Exercise goal:
Copy, word for word, the lines of the listing below from the line with "Green Laundry Starter" up to and including the line with "MARIANNE - Moderne". Drop the pictures.

Data shown:
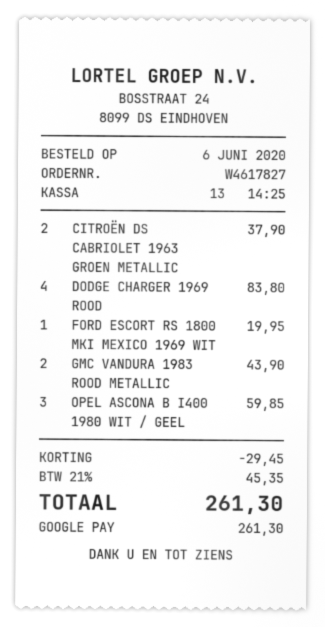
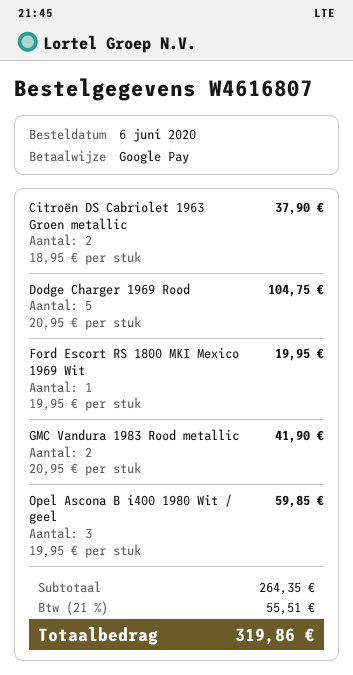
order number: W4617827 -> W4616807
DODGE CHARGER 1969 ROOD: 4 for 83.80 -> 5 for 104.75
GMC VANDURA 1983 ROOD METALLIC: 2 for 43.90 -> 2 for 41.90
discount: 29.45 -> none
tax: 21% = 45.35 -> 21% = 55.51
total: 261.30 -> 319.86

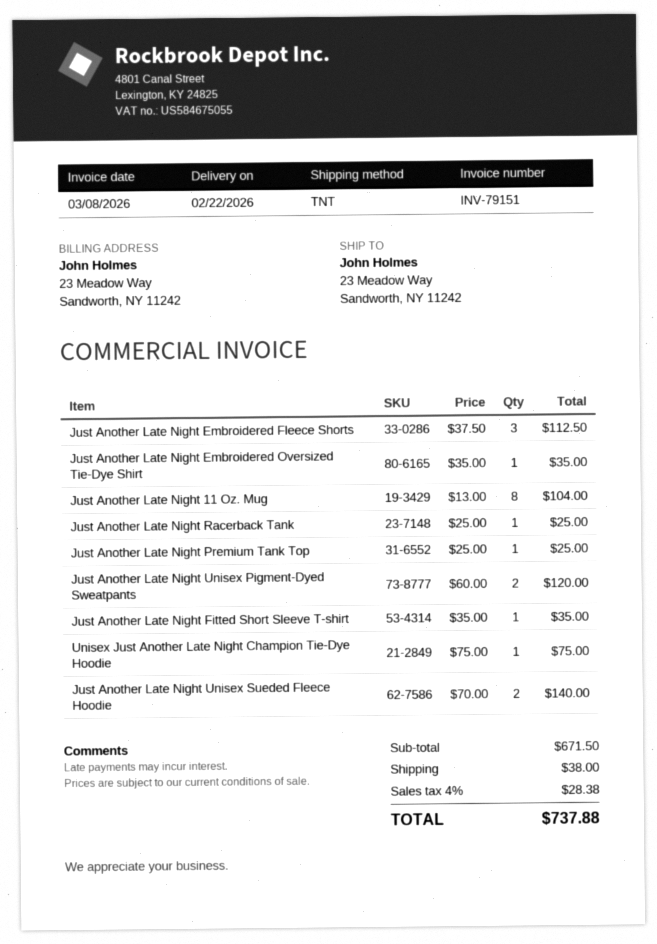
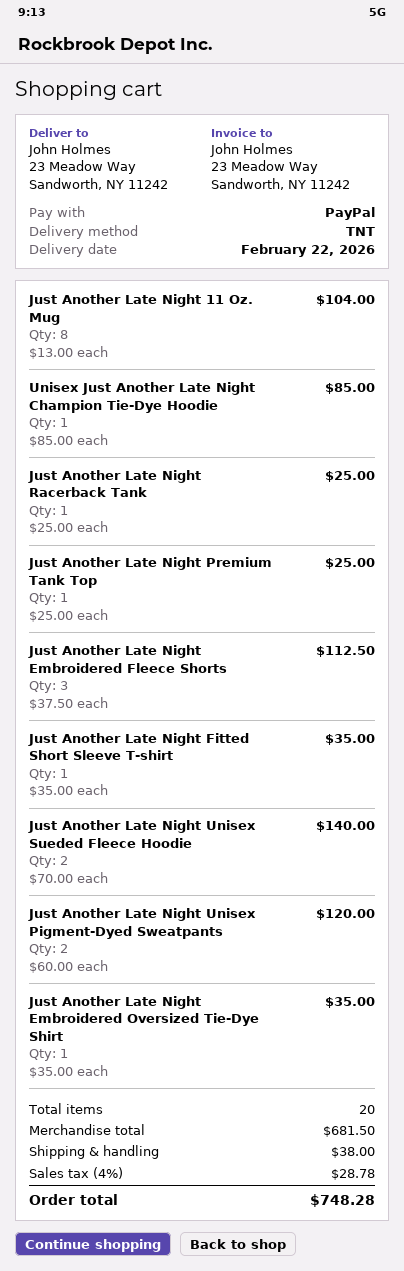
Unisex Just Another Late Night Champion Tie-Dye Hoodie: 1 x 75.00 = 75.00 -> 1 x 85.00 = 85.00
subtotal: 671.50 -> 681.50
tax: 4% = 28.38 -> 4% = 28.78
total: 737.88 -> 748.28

...

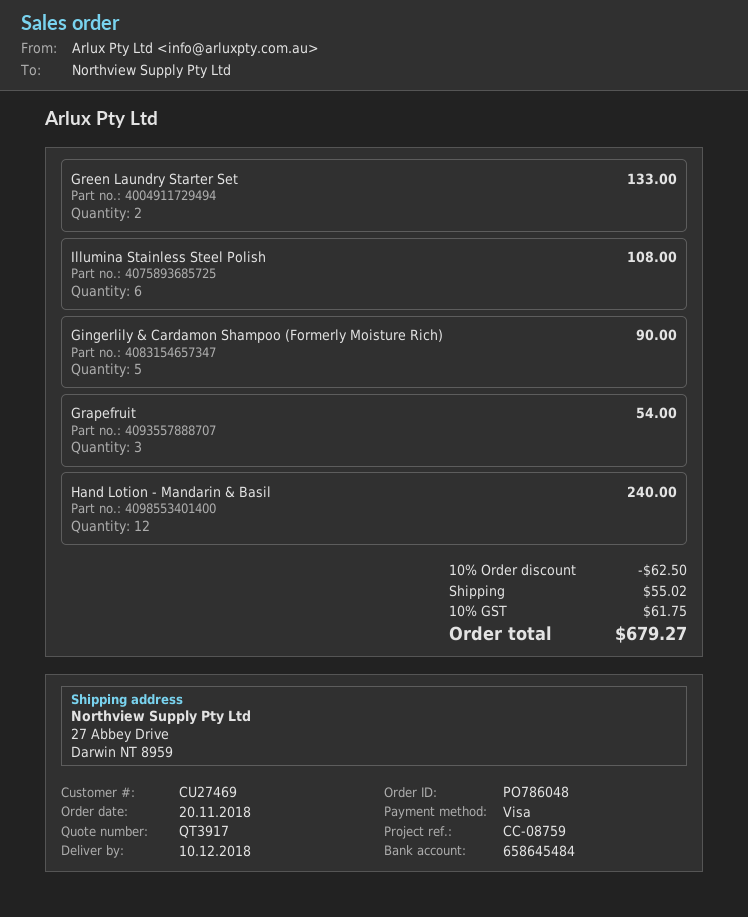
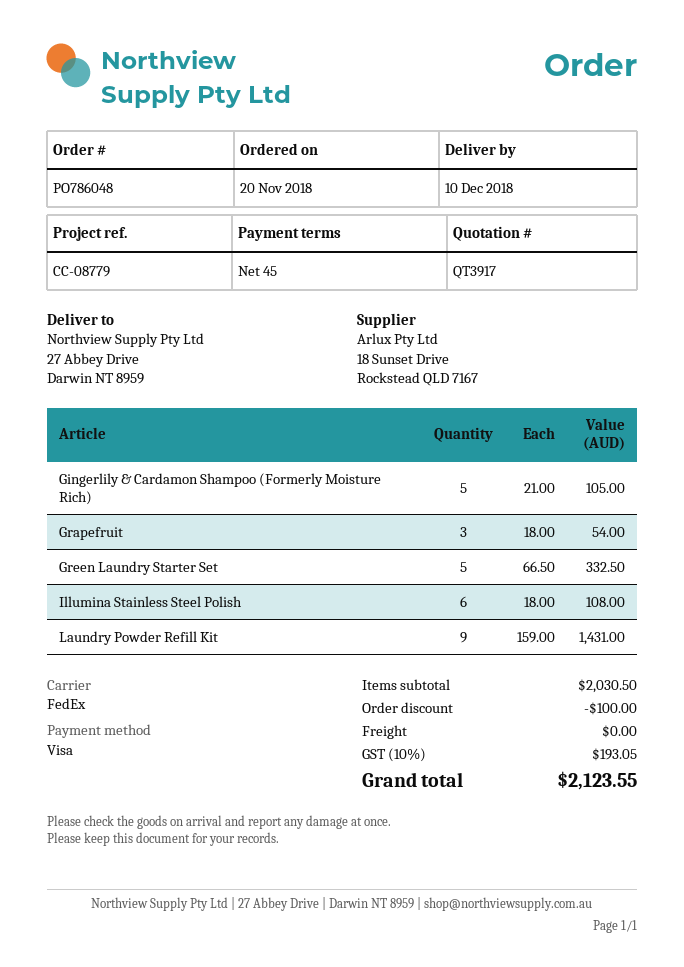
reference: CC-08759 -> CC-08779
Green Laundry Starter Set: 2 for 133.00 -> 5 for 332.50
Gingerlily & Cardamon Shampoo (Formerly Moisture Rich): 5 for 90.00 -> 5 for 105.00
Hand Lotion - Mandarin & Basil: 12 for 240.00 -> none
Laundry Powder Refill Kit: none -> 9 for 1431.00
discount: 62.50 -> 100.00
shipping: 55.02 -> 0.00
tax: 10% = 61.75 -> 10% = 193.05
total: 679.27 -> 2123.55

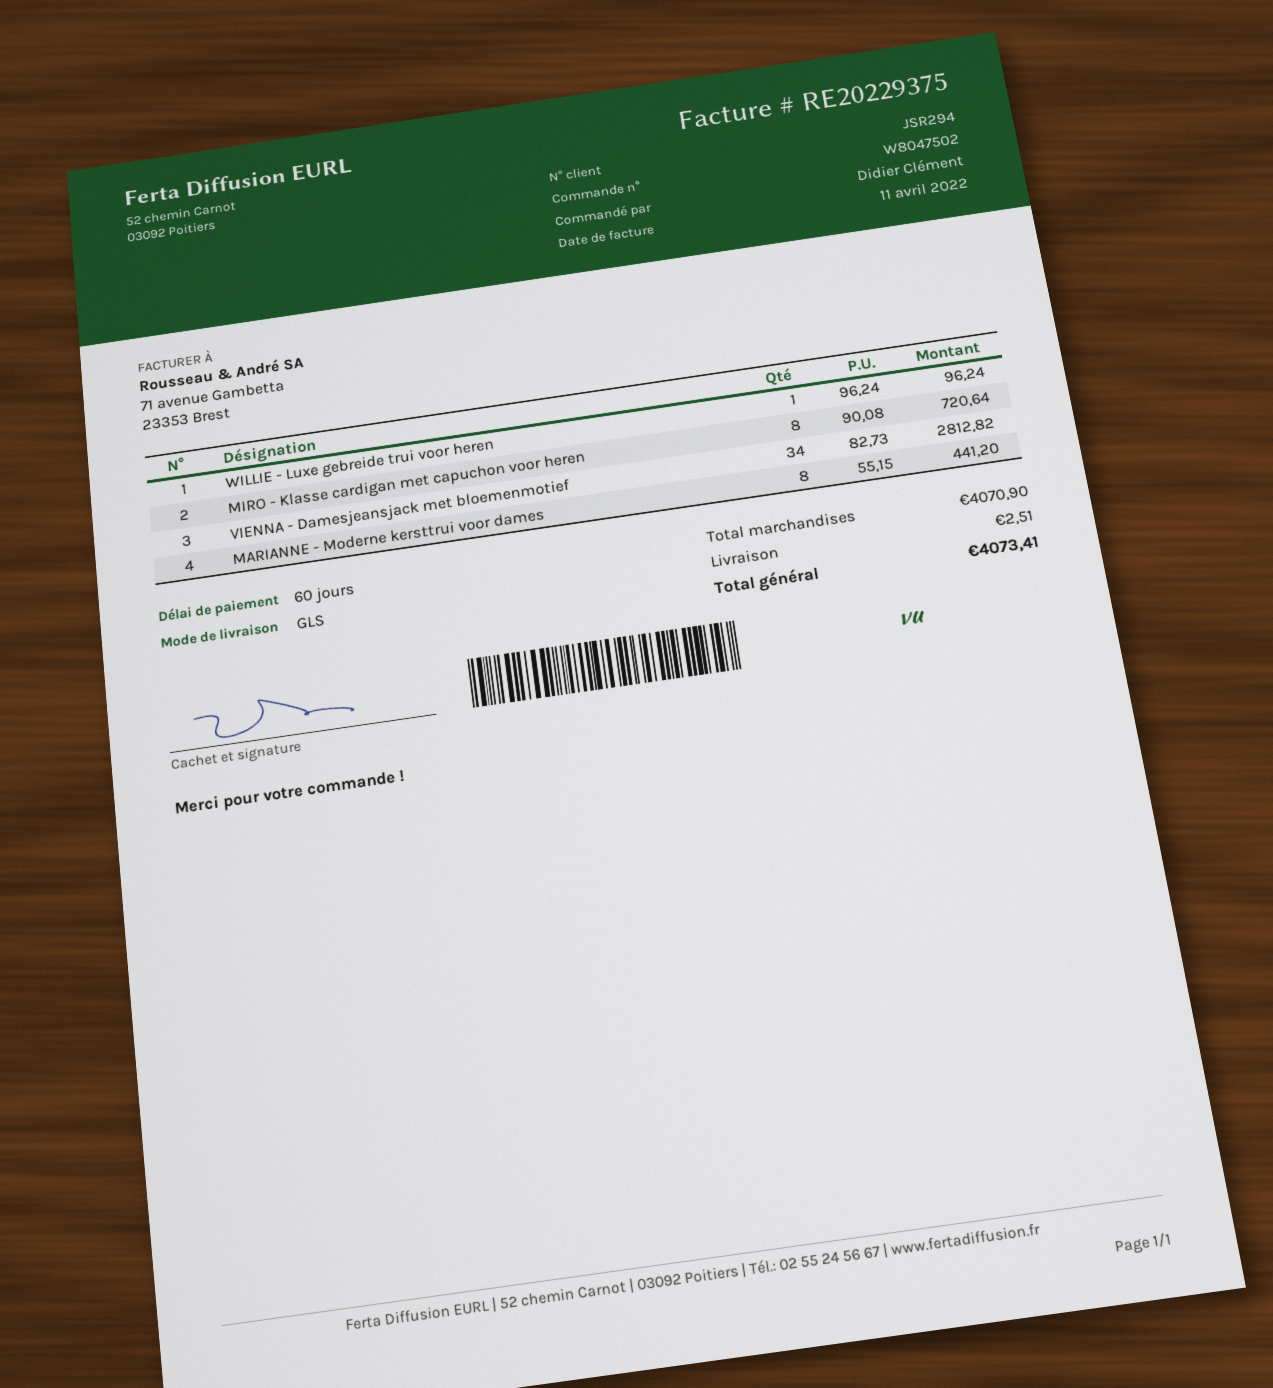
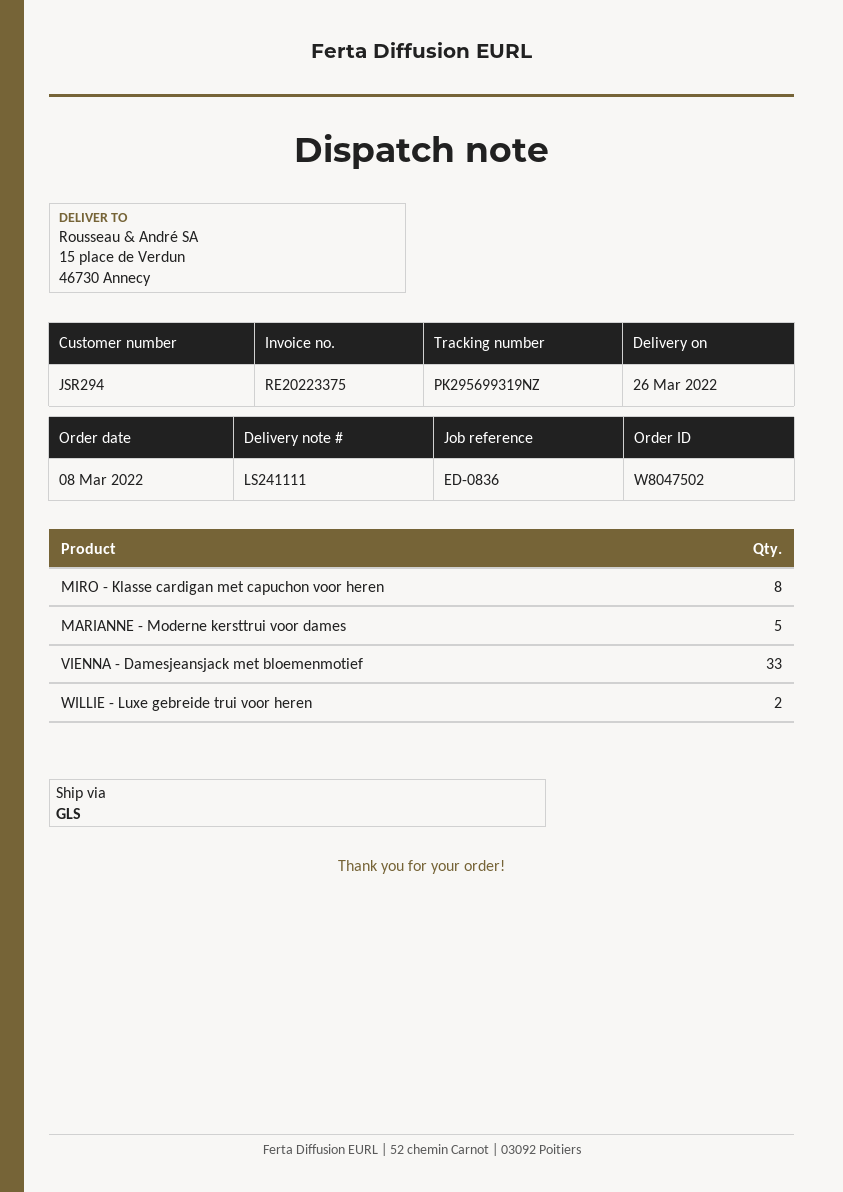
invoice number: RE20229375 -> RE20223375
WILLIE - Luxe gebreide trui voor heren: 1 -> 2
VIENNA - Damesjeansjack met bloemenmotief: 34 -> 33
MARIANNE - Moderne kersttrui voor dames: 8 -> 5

* * *

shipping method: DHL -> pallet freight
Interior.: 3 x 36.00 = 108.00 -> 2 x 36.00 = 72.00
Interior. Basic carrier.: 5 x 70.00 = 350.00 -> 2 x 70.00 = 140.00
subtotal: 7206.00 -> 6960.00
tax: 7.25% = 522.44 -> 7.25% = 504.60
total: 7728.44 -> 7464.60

Response to the exercise:
Green Laundry Starter Set: 2 for 133.00 -> 5 for 332.50
Gingerlily & Cardamon Shampoo (Formerly Moisture Rich): 5 for 90.00 -> 5 for 105.00
Hand Lotion - Mandarin & Basil: 12 for 240.00 -> none
Laundry Powder Refill Kit: none -> 9 for 1431.00
discount: 62.50 -> 100.00
shipping: 55.02 -> 0.00
tax: 10% = 61.75 -> 10% = 193.05
total: 679.27 -> 2123.55

invoice number: RE20229375 -> RE20223375
WILLIE - Luxe gebreide trui voor heren: 1 -> 2
VIENNA - Damesjeansjack met bloemenmotief: 34 -> 33
MARIANNE - Moderne kersttrui voor dames: 8 -> 5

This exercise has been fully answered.